JuliaLang / julia

The Julia Programming Language
https://julialang.org/
MIT License
45.71k stars 5.49k forks source link

Segmentation fault with Distributed when --threads is set #54253

Open Socob opened 6 months ago

Socob commented 6 months ago

I’m getting segmentation faults when using Distributed while passing --threads to Julia, even when I’m not actually using any of those threads (see the MWE below). Needless to say, this is a huge problem when doing hybrid distributed- and shared-memory parallelization!

$ julia test.jl
start
      From worker 12: 
      From worker 12: [58424] signal (11.1): Segmentation fault
      From worker 12: in expression starting at none:1
      From worker 12: Allocations: 101999211 (Pool: 93311196; Big: 8688015); GC: 1591
Worker 12 terminated.
Unhandled Task ERROR: EOFError: read end of file
Stacktrace:
 [1] (::Base.var"#wait_locked#739")(s::Sockets.TCPSocket, buf::IOBuffer, nb::Int64)
   @ Base ./stream.jl:947
 [2] unsafe_read(s::Sockets.TCPSocket, p::Ptr{UInt8}, nb::UInt64)
   @ Base ./stream.jl:955
 [3] unsafe_read
   @ ./io.jl:774 [inlined]
 [4] unsafe_read(s::Sockets.TCPSocket, p::Base.RefValue{NTuple{4, Int64}}, n::Int64)
   @ Base ./io.jl:773
 [5] read!
   @ ./io.jl:775 [inlined]
 [6] deserialize_hdr_raw
   @ ~/.julia/juliaup/julia-1.10.2+0.x64.linux.gnu/share/julia/stdlib/v1.10/Distributed/src/messages.jl:167 [inlined]
 [7] message_handler_loop(r_stream::Sockets.TCPSocket, w_stream::Sockets.TCPSocket, incoming::Bool)
   @ Distributed ~/.julia/juliaup/julia-1.10.2+0.x64.linux.gnu/share/julia/stdlib/v1.10/Distributed/src/process_messages.jl:172
 [8] process_tcp_streams(r_stream::Sockets.TCPSocket, w_stream::Sockets.TCPSocket, incoming::Bool)
   @ Distributed ~/.julia/juliaup/julia-1.10.2+0.x64.linux.gnu/share/julia/stdlib/v1.10/Distributed/src/process_messages.jl:133
 [9] (::Distributed.var"#103#104"{Sockets.TCPSocket, Sockets.TCPSocket, Bool})()
   @ Distributed ~/.julia/juliaup/julia-1.10.2+0.x64.linux.gnu/share/julia/stdlib/v1.10/Distributed/src/process_messages.jl:121
ERROR: LoadError: ProcessExitedException(12)
Stacktrace:
 [1] sync_end(c::Channel{Any})
   @ Base ./task.jl:448
 [2] macro expansion
   @ ./task.jl:480 [inlined]
 [3] remotecall_eval(m::Module, procs::Vector{Int64}, ex::Expr)
   @ Distributed ~/.julia/juliaup/julia-1.10.2+0.x64.linux.gnu/share/julia/stdlib/v1.10/Distributed/src/macros.jl:219
 [4] macro expansion
   @ ~/.julia/juliaup/julia-1.10.2+0.x64.linux.gnu/share/julia/stdlib/v1.10/Distributed/src/macros.jl:203 [inlined]
 [5] main()
   @ Main ~/test.jl:9
 [6] top-level scope
   @ ~/keeper/Documents/docs/postdocs/work/parity_violation/analytic4PC/run3.jl:30
in expression starting at ~/test.jl:29

Using the commented line instead (without --threads), I’m not getting any segmentation faults.

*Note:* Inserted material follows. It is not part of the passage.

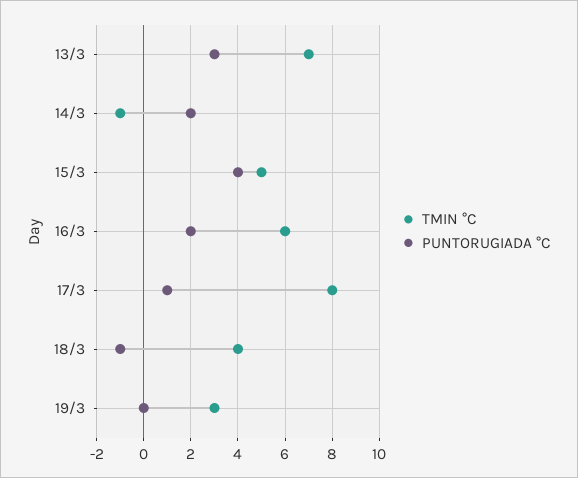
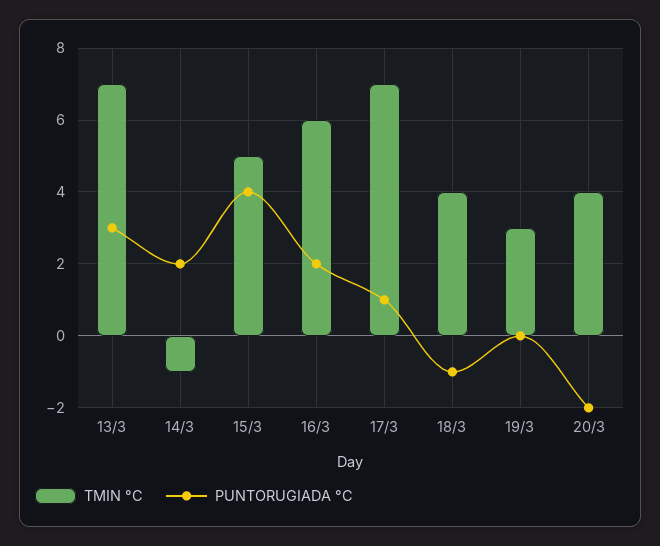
TMIN °C, 17/3: 8 -> 7
TMIN °C, 20/3: none -> 4
PUNTORUGIADA °C, 20/3: none -> -2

Triggering the segfault does seem to depend on the number of worker processes, in that with a small number of workers, the issue is not triggered (or at least not consistently). It also doesn’t appear immediately, but after some non-deterministic time. The details may be machine-specific, but I’ve reproduced this on several different machines.

I don’t have any attempts at an explanation, since I don’t see how merely setting the number of Julia threads would affect this code.


  1. The output of versioninfo():
    Julia Version 1.10.2
    Commit bd47eca2c8a (2024-03-01 10:14 UTC)
    Build Info:
      Official https://julialang.org/ release
    Platform Info:
      OS: Linux (x86_64-linux-gnu)
      CPU: 16 × AMD Ryzen 7 4800H with Radeon Graphics
      WORD_SIZE: 64
      LIBM: libopenlibm
      LLVM: libLLVM-15.0.7 (ORCJIT, znver2)
    Threads: 1 default, 0 interactive, 1 GC (on 16 virtual cores)
  2. How you installed Julia: juliaup
  3. A minimal working example (MWE), also known as a minimum reproducible example:

    using Distributed
    
    function main()
        arr = zeros(1000, 10000)
        arr .= 1.0
        println("start"); flush(stdout)
        @everywhere workers() begin
            # dummy calculation
            arr = $arr
            for i in 1:size(arr, 2)
                sum(
                    sum(1.1 .* @view arr[:, i])
                    for _ in 1:5000
                )
            end
        end
        println("DONE"); flush(stdout)
    end
    
    addprocs(
        15;
        # results in segfault
        exeflags=`--startup-file=no --threads=16`
        # no segfault!
    #    exeflags=`--startup-file=no`
    )
    main()
Socob commented 6 months ago

Sorry for the edits, but right after creating this issue I thought I’d also observed this without using SharedArrays. However, I can’t reproduce that right now…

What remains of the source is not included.